[Saved data entries]
----
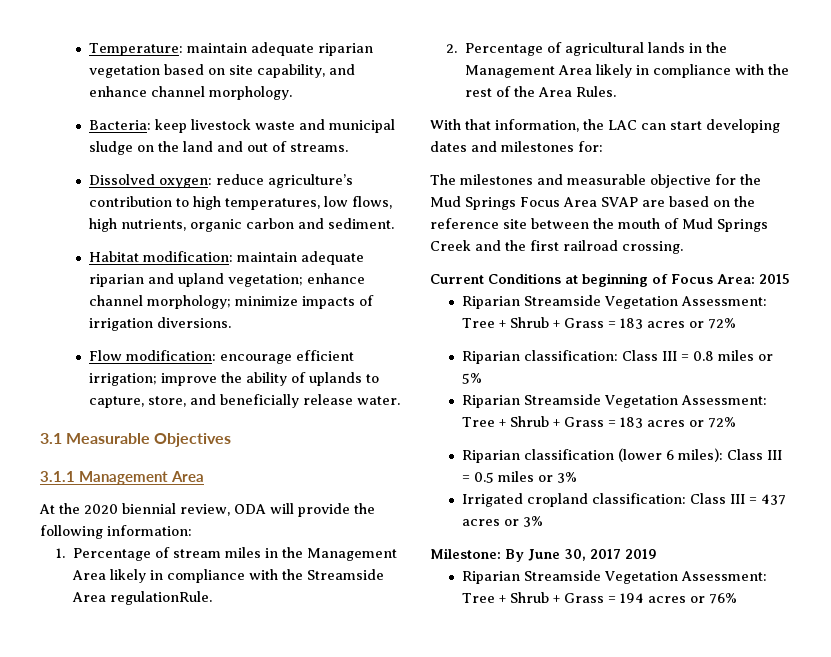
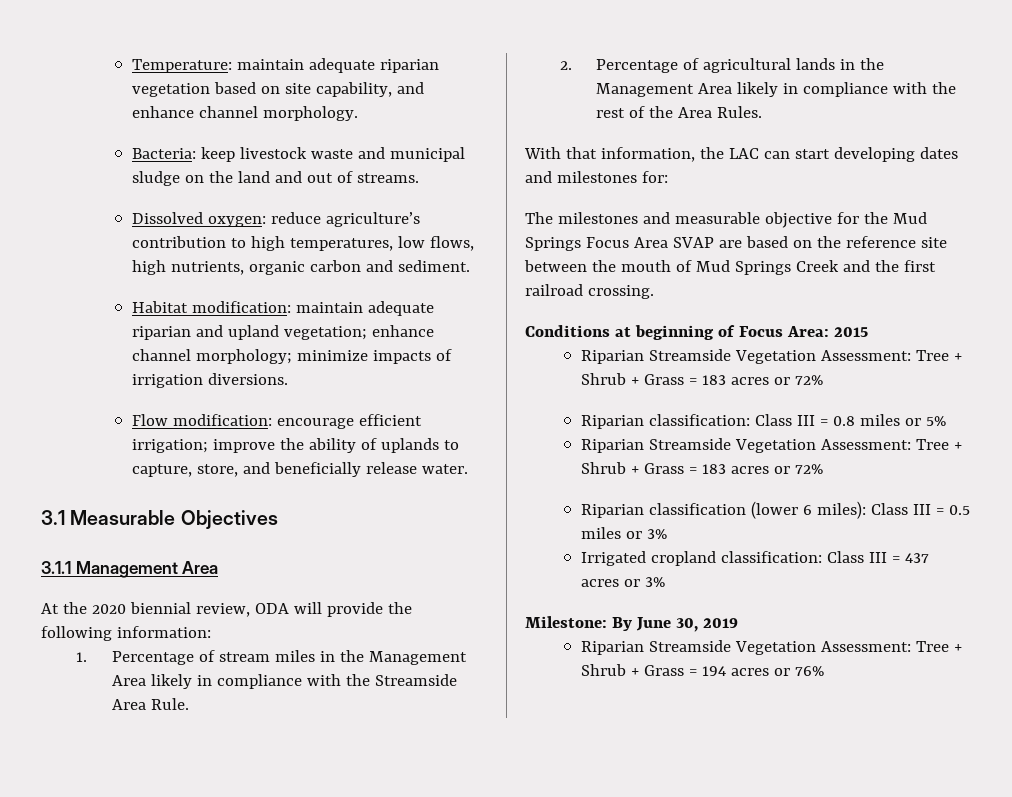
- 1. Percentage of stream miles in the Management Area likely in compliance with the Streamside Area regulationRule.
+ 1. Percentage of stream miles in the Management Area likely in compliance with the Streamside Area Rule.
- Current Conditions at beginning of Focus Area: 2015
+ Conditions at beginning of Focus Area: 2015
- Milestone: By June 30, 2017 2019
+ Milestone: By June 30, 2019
----
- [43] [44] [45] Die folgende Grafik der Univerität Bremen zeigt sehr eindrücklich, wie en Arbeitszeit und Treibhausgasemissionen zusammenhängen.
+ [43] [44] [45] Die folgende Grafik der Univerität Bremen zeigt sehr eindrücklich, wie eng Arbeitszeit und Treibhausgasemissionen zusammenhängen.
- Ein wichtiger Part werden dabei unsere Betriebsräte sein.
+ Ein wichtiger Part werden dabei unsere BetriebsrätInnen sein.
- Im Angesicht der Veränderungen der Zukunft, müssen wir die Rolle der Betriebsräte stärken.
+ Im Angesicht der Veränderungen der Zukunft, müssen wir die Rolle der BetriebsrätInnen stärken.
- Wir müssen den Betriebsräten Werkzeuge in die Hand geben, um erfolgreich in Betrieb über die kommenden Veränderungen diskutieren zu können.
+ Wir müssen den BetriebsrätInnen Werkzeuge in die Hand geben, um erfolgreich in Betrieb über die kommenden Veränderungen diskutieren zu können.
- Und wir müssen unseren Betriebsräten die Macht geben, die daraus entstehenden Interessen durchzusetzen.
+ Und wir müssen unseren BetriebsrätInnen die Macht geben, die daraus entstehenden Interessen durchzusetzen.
----
Set down, unchanged, only those lines above that fall between the line with "- Im Angesicht" and the line with "müssen unseren BetriebsrätInnen", the two end lines included.

- Im Angesicht der Veränderungen der Zukunft, müssen wir die Rolle der Betriebsräte stärken.
+ Im Angesicht der Veränderungen der Zukunft, müssen wir die Rolle der BetriebsrätInnen stärken.
- Wir müssen den Betriebsräten Werkzeuge in die Hand geben, um erfolgreich in Betrieb über die kommenden Veränderungen diskutieren zu können.
+ Wir müssen den BetriebsrätInnen Werkzeuge in die Hand geben, um erfolgreich in Betrieb über die kommenden Veränderungen diskutieren zu können.
- Und wir müssen unseren Betriebsräten die Macht geben, die daraus entstehenden Interessen durchzusetzen.
+ Und wir müssen unseren BetriebsrätInnen die Macht geben, die daraus entstehenden Interessen durchzusetzen.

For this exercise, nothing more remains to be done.